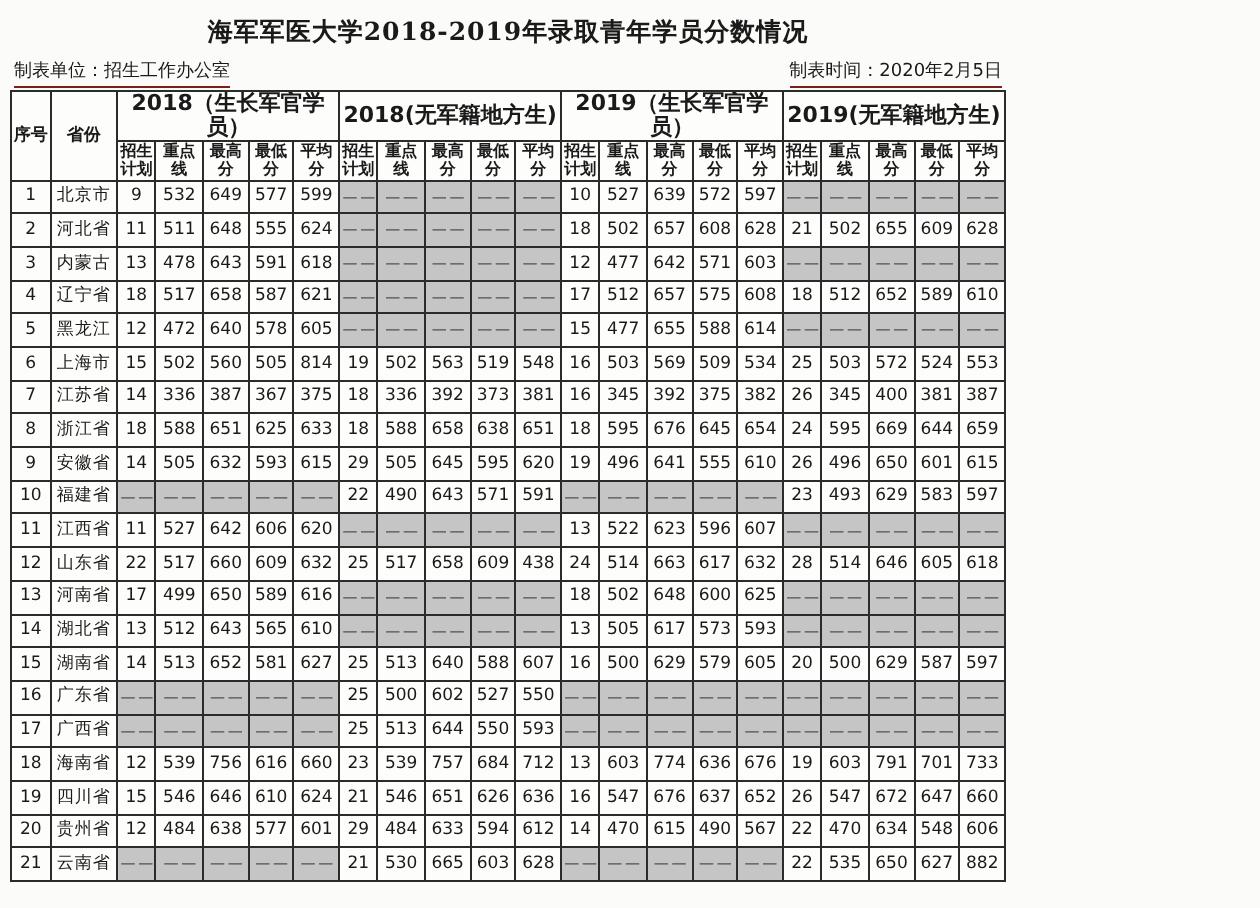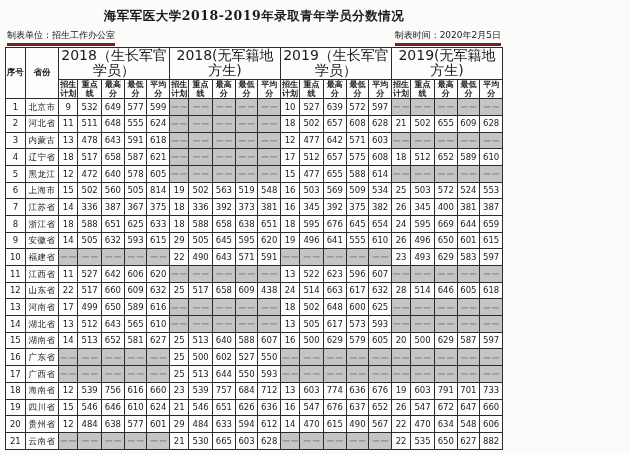--- a/index.html
+++ b/index.html
@@ -19,35 +19,35 @@
     padding: 3px 0 4px 0;
     font-family: "DejaVu Serif", "DejaVu Sans", serif;
   }
   .meta {
     display: flex;
     justify-content: space-between;
     align-items: flex-end;
     font-size: 9px;
     margin: 0 2px 1px 2px;
   }
-  .meta span { border-bottom: 3px solid #7f1d1d; padding-bottom: 1px; text-align: right; }
+  .meta span { border-bottom: 1px solid #7f1d1d; padding-bottom: 1px; text-align: right; }
   table {
     border-collapse: collapse;
     table-layout: fixed;
     margin: 0 auto;
     background: #fdfdfc;
   }
   th, td {
     border: 1px solid #2b2b2b;
     text-align: center;
     vertical-align: middle;
     padding: 0;
     overflow: hidden;
   }
-  thead th.group { font-size: 14px; font-weight: normal; height: 17px; line-height: 1.1; margin-top: 36px; }
+  thead th.group { font-size: 11px; font-weight: bold; height: 17px; line-height: 1.1; margin-top: 36px; }
   thead th.sub   { font-size: 8px; font-weight: bold; height: 19px; line-height: 1.15; }
   thead th.corner{ font-size: 8.5px; font-weight: bold; }
   tbody td { font-size: 8.5px; height: 16.7px; line-height: 1; }
   tbody td.province { font-size: 8.5px; letter-spacing: 0.5px; }
   tbody td.num { font-size: 8.5px; }
   tbody td.empty {
     background: #c5c5c5;
     color: #3d3d3d;
     font-size: 7.5px;
     letter-spacing: -0.5px;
=======
Exercise description — Could the entries above be retyped exactly, with the pictures left out?

The completed task —
--- a/index.html
+++ b/index.html
@@ -19,35 +19,35 @@
     padding: 3px 0 4px 0;
     font-family: "DejaVu Serif", "DejaVu Sans", serif;
   }
   .meta {
     display: flex;
     justify-content: space-between;
     align-items: flex-end;
     font-size: 9px;
     margin: 0 2px 1px 2px;
   }
-  .meta span { border-bottom: 3px solid #7f1d1d; padding-bottom: 1px; text-align: right; }
+  .meta span { border-bottom: 1px solid #7f1d1d; padding-bottom: 1px; text-align: right; }
   table {
     border-collapse: collapse;
     table-layout: fixed;
     margin: 0 auto;
     background: #fdfdfc;
   }
   th, td {
     border: 1px solid #2b2b2b;
     text-align: center;
     vertical-align: middle;
     padding: 0;
     overflow: hidden;
   }
-  thead th.group { font-size: 14px; font-weight: normal; height: 17px; line-height: 1.1; margin-top: 36px; }
+  thead th.group { font-size: 11px; font-weight: bold; height: 17px; line-height: 1.1; margin-top: 36px; }
   thead th.sub   { font-size: 8px; font-weight: bold; height: 19px; line-height: 1.15; }
   thead th.corner{ font-size: 8.5px; font-weight: bold; }
   tbody td { font-size: 8.5px; height: 16.7px; line-height: 1; }
   tbody td.province { font-size: 8.5px; letter-spacing: 0.5px; }
   tbody td.num { font-size: 8.5px; }
   tbody td.empty {
     background: #c5c5c5;
     color: #3d3d3d;
     font-size: 7.5px;
     letter-spacing: -0.5px;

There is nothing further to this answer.